Supplied entries —
==*==

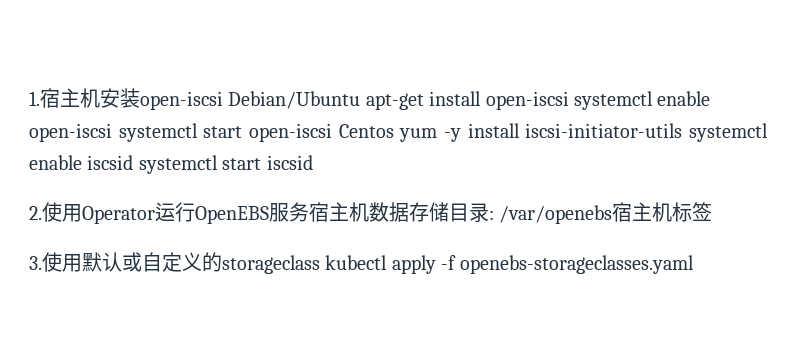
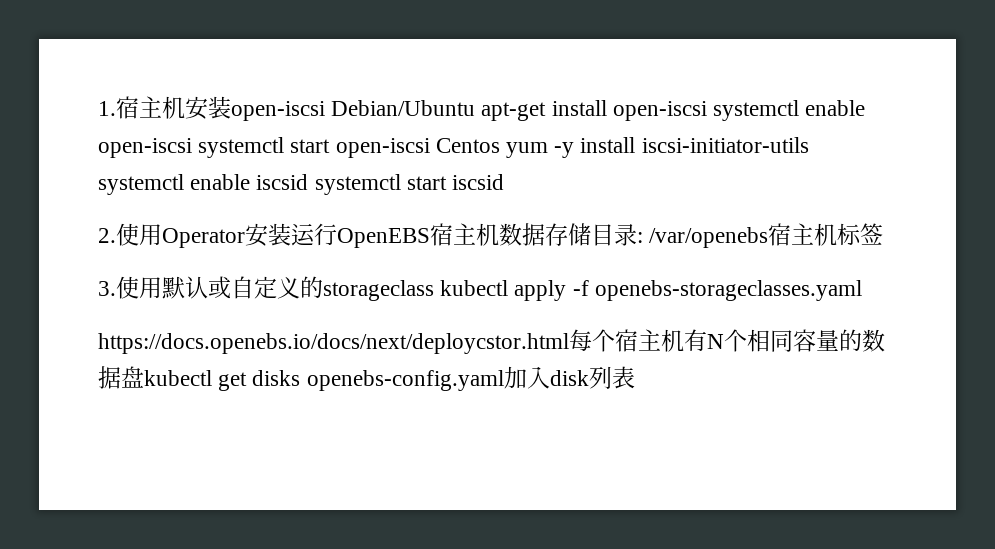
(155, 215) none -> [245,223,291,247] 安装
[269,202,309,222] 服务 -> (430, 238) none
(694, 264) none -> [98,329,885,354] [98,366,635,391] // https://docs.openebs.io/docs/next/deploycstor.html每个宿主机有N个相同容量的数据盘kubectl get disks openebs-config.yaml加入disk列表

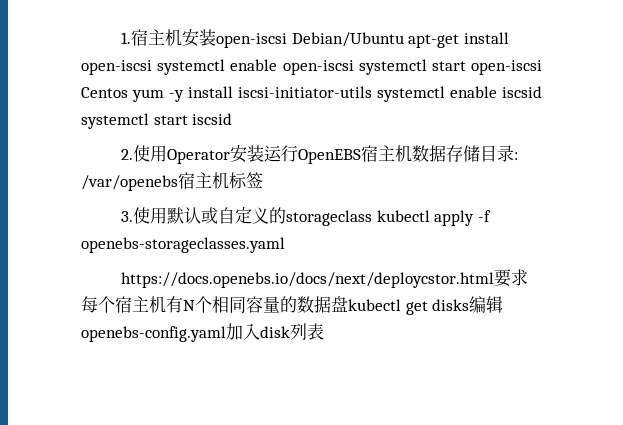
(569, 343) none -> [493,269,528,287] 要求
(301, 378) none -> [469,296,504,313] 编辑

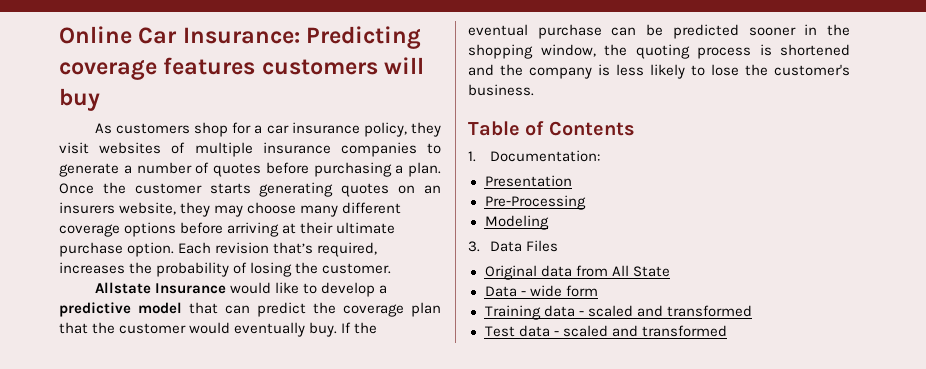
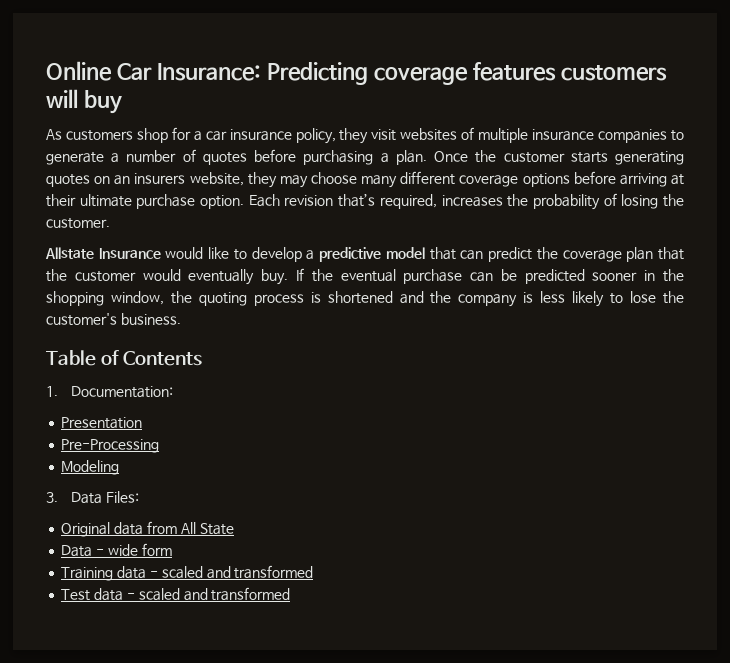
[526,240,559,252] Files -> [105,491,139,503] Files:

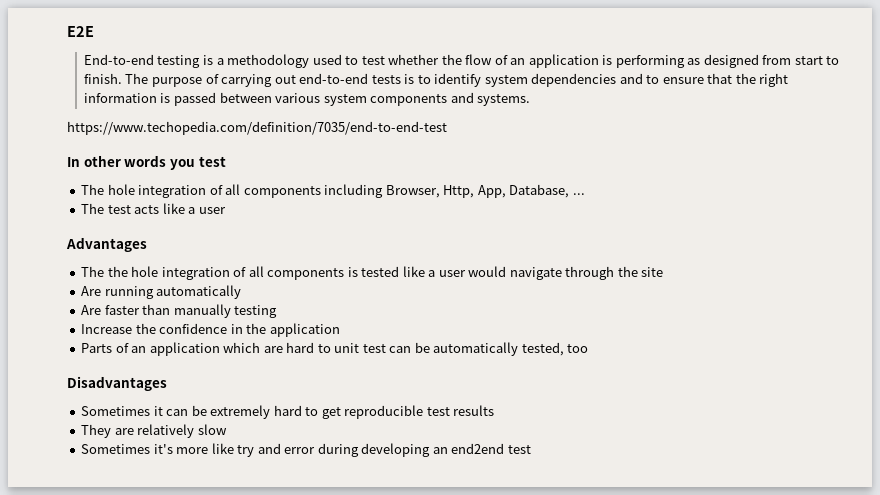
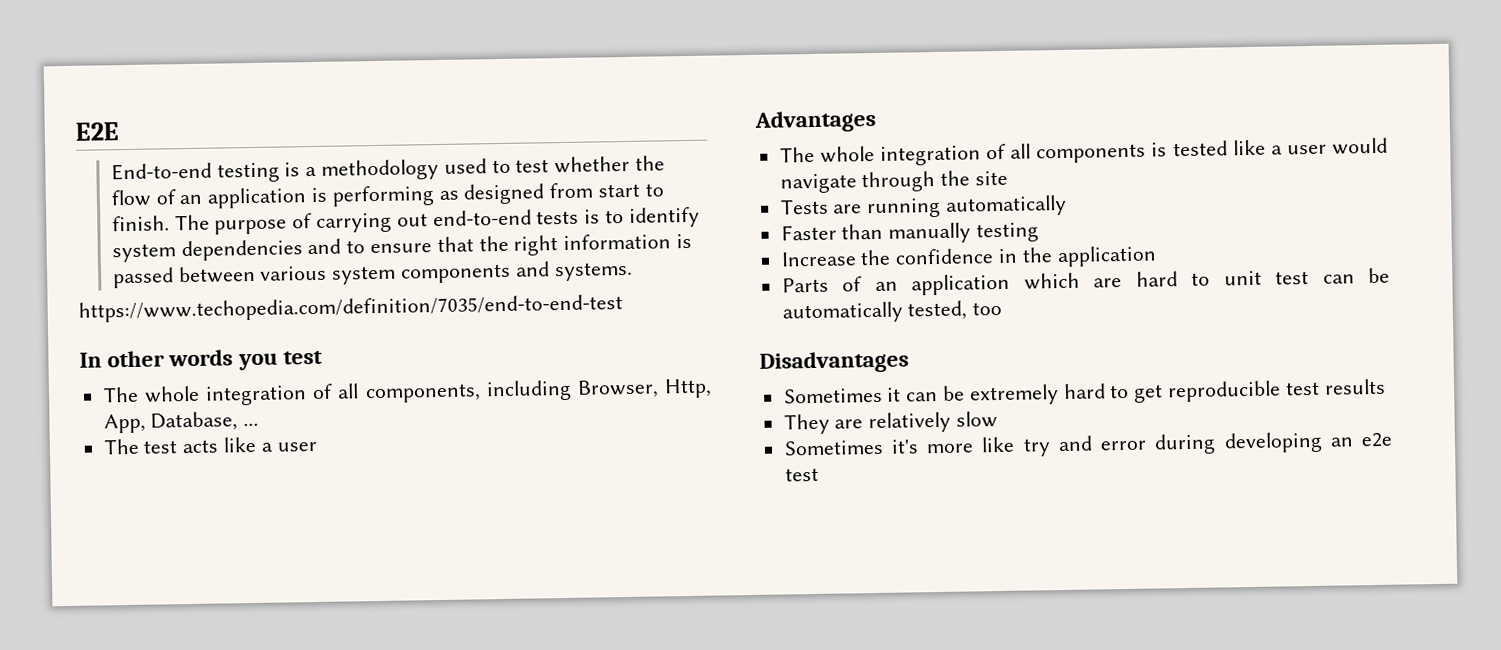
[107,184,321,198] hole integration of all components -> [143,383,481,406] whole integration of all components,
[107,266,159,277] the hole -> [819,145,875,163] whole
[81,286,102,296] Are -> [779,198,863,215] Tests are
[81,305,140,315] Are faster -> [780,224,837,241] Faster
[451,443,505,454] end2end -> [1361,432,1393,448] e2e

==*==

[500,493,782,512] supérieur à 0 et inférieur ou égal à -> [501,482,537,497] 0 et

==*==

Work order — Only the lines above from the one with "(301, 378) none -> [469,296,504,313] 编辑" to the one with "[451,443,505,454] end2end ->" should be printed, both included and exactly as written; no picture belongs in the copy.

Response to the task —
(301, 378) none -> [469,296,504,313] 编辑

[526,240,559,252] Files -> [105,491,139,503] Files:

[107,184,321,198] hole integration of all components -> [143,383,481,406] whole integration of all components,
[107,266,159,277] the hole -> [819,145,875,163] whole
[81,286,102,296] Are -> [779,198,863,215] Tests are
[81,305,140,315] Are faster -> [780,224,837,241] Faster
[451,443,505,454] end2end -> [1361,432,1393,448] e2e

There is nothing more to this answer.